__Work instructions__
What is needed is an exact copy of the records below, with the pictures left out.

__Dataset records__
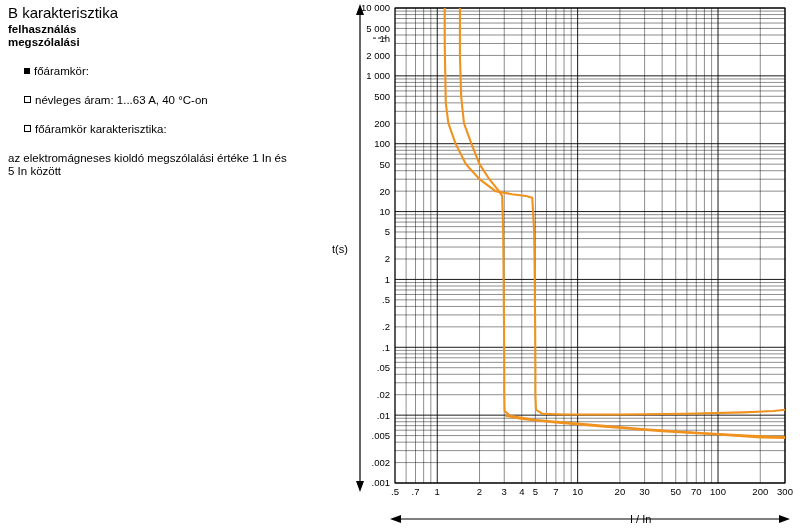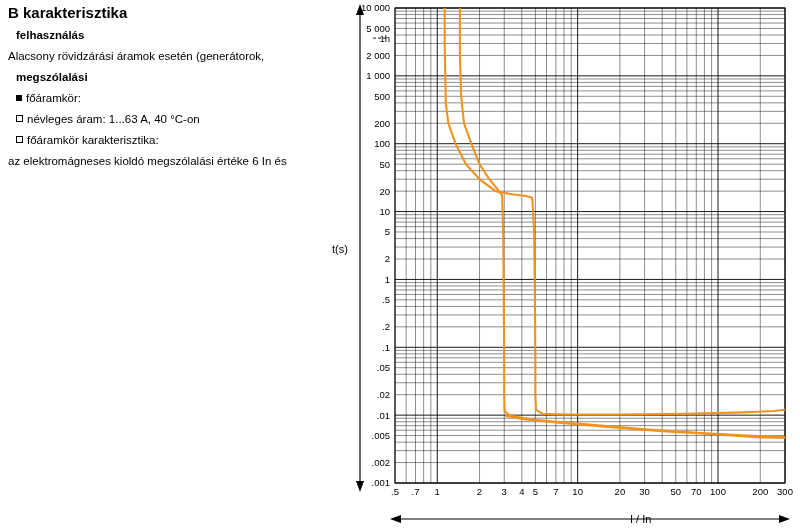"B karakterisztika" #doc-title { font-weight: bold -> normal }
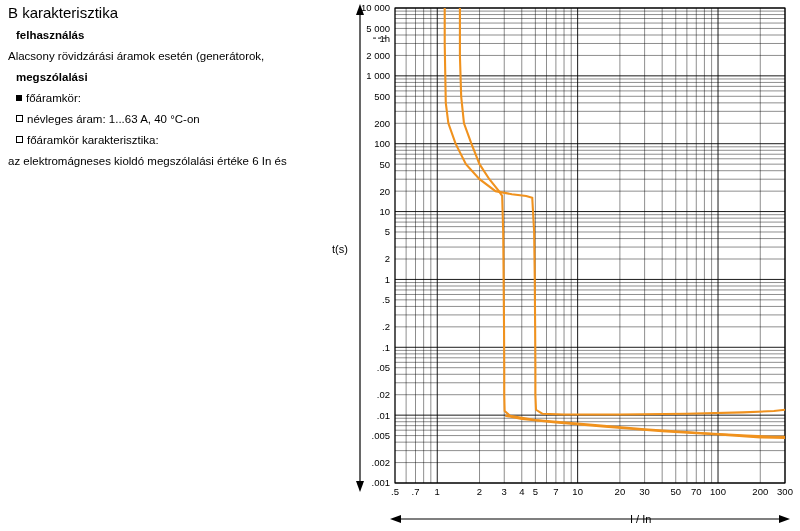"felhasználás" .sub-heading { margin: 8px -> 0 }
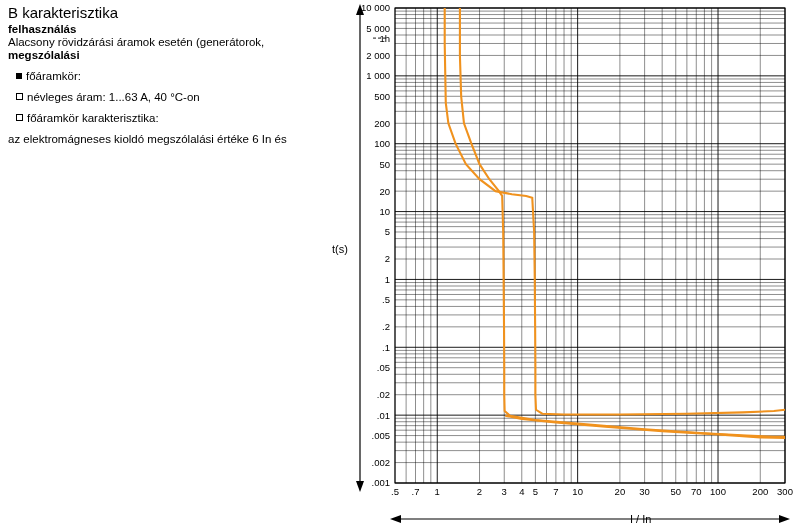"Alacsony rövidzárási áramok esetén" p.body-line { html: <p>Alacsony rövidzárási áramok esetén (generátorok,</p> -> none }
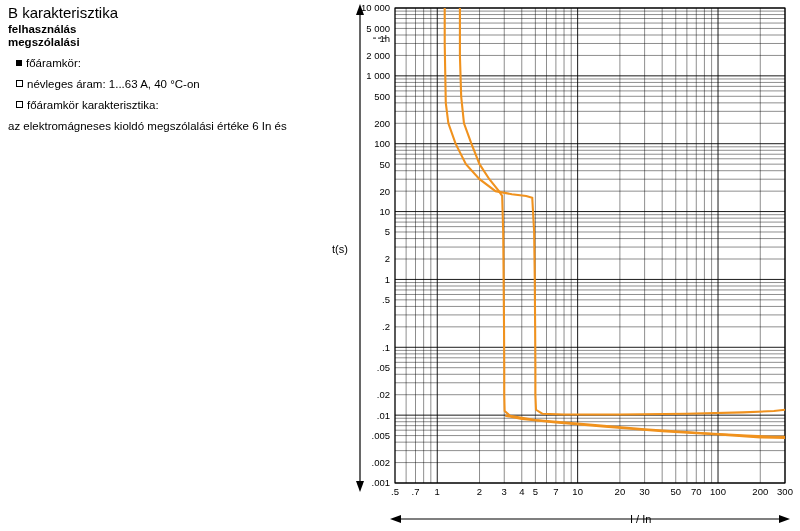"főáramkör:" .bullet-line { margin: 8px -> 16px }
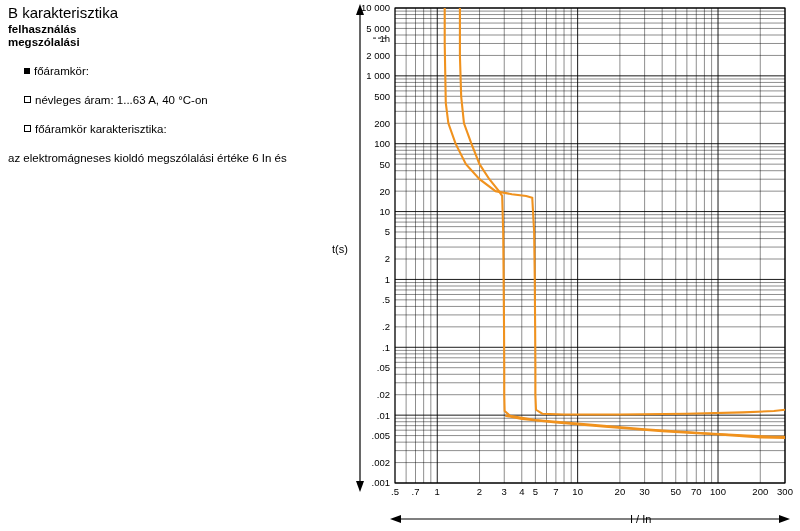"az elektromágneses kioldó megszólalási" p.body-line { text: 6 -> 1 }
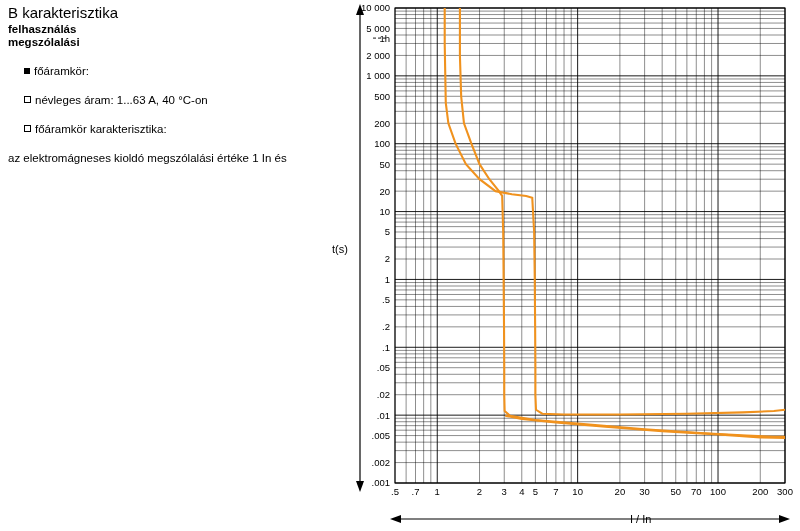"5 In között" p.body-line { html: none -> <p>5 In között</p> }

__Answer box__
"B karakterisztika" #doc-title { font-weight: bold -> normal }
"felhasználás" .sub-heading { margin: 8px -> 0 }
"Alacsony rövidzárási áramok esetén" p.body-line { html: <p>Alacsony rövidzárási áramok esetén (generátorok,</p> -> none }
"főáramkör:" .bullet-line { margin: 8px -> 16px }
"az elektromágneses kioldó megszólalási" p.body-line { text: 6 -> 1 }
"5 In között" p.body-line { html: none -> <p>5 In között</p> }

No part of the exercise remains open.